▶ What you are asked to do
Give back exactly the lines of the data below, starting with the line that has "text: SIDE ->" and going on through the line that has "font-weight: bold ->".

Top of Data for the task

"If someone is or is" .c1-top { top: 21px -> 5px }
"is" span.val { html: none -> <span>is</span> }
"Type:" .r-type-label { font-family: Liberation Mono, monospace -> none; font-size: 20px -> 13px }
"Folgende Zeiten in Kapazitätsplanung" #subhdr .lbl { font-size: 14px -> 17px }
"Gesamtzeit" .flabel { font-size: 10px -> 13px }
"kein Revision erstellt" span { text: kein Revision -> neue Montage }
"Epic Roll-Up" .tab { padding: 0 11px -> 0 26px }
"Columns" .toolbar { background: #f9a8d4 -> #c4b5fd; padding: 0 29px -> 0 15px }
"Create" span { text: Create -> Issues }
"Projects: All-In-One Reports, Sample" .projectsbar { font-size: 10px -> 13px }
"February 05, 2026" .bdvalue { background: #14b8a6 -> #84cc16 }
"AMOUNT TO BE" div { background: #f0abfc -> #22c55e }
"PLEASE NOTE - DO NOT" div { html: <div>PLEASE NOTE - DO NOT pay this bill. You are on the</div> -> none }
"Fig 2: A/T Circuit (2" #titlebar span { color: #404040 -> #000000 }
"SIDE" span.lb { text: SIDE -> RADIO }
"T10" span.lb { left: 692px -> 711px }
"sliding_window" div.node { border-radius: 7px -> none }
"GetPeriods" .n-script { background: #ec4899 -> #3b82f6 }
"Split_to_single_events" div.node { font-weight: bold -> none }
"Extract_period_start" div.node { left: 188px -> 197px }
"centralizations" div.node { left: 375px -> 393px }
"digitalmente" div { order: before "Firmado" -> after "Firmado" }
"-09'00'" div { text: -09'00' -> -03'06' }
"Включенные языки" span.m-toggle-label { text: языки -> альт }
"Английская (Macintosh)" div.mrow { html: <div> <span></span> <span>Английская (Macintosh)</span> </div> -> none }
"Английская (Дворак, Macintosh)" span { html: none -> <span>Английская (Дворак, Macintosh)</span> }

Bottom of Data for the task

▶ Written reply
"SIDE" span.lb { text: SIDE -> RADIO }
"T10" span.lb { left: 692px -> 711px }
"sliding_window" div.node { border-radius: 7px -> none }
"GetPeriods" .n-script { background: #ec4899 -> #3b82f6 }
"Split_to_single_events" div.node { font-weight: bold -> none }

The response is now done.